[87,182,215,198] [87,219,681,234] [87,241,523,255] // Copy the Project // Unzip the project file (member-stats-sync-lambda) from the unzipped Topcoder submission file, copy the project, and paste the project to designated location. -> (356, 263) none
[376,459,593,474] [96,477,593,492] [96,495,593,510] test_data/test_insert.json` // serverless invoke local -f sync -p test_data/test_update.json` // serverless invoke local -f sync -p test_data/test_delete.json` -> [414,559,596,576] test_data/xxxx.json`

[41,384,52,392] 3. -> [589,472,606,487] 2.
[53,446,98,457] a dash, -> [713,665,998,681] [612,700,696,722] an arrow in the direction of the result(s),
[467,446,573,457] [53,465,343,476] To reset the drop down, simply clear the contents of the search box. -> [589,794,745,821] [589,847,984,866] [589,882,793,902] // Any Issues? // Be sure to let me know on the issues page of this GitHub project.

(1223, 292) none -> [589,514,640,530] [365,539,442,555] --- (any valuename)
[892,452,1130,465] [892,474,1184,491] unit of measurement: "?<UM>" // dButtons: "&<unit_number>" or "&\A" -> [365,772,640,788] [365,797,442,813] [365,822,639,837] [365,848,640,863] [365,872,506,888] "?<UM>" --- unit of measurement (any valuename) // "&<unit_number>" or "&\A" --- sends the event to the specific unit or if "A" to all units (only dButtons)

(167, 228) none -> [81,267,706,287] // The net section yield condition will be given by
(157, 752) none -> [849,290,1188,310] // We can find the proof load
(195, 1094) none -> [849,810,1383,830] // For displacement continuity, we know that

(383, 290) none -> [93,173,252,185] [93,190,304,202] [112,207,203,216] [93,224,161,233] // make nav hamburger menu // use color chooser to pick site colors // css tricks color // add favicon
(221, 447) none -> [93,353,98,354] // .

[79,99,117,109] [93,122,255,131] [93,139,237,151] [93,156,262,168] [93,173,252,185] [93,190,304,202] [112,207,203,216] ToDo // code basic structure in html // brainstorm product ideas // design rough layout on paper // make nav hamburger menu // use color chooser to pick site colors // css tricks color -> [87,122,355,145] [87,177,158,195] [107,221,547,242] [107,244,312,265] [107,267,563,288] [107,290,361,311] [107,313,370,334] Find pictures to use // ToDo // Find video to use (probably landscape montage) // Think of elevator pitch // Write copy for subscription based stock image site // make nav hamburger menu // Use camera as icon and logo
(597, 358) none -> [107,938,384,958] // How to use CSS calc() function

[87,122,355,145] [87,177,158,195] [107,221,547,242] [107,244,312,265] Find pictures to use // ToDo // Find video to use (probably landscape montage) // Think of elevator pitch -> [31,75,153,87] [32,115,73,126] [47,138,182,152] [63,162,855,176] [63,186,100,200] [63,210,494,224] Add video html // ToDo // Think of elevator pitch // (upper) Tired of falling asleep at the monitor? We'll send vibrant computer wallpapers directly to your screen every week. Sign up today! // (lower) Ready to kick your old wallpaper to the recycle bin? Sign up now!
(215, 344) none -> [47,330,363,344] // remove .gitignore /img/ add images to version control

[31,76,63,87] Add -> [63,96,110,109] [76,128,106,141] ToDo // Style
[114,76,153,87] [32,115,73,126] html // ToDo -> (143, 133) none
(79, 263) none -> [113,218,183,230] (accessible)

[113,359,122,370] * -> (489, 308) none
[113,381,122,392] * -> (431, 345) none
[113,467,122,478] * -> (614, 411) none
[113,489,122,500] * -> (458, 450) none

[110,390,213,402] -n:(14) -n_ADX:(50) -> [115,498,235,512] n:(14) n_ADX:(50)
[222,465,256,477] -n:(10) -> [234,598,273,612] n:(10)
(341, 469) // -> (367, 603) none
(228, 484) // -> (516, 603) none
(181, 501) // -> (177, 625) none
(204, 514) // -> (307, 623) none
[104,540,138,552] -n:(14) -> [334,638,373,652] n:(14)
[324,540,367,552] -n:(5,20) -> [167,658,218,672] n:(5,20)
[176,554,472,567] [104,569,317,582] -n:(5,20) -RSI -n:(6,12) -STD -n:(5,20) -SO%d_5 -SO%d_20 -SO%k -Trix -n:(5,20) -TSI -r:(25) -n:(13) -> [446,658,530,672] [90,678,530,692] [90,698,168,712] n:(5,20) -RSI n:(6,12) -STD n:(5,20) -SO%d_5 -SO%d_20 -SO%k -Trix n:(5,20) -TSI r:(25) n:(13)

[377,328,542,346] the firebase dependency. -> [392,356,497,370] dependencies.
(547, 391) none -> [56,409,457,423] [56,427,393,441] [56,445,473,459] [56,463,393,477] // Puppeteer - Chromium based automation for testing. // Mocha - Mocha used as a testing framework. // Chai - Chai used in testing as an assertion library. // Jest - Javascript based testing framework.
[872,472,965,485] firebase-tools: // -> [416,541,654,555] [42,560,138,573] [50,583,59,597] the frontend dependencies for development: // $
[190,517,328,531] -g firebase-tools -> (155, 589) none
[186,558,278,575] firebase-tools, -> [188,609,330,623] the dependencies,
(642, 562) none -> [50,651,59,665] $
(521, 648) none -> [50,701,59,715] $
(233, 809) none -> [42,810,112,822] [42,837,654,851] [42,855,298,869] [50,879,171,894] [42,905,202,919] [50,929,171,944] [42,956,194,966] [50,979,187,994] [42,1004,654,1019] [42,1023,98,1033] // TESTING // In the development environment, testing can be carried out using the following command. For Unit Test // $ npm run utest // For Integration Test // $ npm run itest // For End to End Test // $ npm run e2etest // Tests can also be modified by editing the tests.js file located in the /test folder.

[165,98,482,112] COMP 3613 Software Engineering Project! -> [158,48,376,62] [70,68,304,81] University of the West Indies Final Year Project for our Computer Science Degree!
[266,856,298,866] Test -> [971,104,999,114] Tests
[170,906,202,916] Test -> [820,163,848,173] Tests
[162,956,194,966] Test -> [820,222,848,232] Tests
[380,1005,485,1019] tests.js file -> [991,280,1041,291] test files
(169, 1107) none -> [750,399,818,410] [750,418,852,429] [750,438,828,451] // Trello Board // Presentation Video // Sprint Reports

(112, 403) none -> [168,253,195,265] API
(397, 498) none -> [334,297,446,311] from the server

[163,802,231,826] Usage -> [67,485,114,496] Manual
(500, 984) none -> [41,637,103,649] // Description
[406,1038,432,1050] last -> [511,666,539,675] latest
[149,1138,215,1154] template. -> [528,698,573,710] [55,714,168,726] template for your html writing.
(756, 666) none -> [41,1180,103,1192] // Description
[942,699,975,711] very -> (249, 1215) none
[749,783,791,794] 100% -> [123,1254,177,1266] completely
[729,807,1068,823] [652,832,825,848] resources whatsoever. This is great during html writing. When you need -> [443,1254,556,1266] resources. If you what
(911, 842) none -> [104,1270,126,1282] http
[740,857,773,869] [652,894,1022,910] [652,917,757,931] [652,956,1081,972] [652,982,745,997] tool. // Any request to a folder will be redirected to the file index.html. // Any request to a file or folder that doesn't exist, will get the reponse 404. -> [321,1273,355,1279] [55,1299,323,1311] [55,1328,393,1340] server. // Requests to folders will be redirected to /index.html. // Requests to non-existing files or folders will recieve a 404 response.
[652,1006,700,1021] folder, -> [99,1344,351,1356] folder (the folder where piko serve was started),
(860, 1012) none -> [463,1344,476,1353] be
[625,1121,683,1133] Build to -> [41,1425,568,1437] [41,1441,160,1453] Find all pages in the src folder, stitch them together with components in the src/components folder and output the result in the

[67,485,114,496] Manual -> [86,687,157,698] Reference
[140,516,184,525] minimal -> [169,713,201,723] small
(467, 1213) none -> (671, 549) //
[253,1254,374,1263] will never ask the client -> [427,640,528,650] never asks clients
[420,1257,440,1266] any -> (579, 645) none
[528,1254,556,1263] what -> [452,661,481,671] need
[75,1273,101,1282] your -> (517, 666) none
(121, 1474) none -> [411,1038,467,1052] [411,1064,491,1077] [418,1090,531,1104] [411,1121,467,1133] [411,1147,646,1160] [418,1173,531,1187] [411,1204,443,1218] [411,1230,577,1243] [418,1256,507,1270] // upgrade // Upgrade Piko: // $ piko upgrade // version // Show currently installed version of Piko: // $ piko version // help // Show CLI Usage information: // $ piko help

* * * * * * * * *

- **Activity**:
Above are some records; copy exactly the lines from the one with "(112, 403) none -> [168,253,195,265] API" through the one with "[749,783,791,794] 100% ->", both included, and no others.

- **Problem solution**:
(112, 403) none -> [168,253,195,265] API
(397, 498) none -> [334,297,446,311] from the server

[163,802,231,826] Usage -> [67,485,114,496] Manual
(500, 984) none -> [41,637,103,649] // Description
[406,1038,432,1050] last -> [511,666,539,675] latest
[149,1138,215,1154] template. -> [528,698,573,710] [55,714,168,726] template for your html writing.
(756, 666) none -> [41,1180,103,1192] // Description
[942,699,975,711] very -> (249, 1215) none
[749,783,791,794] 100% -> [123,1254,177,1266] completely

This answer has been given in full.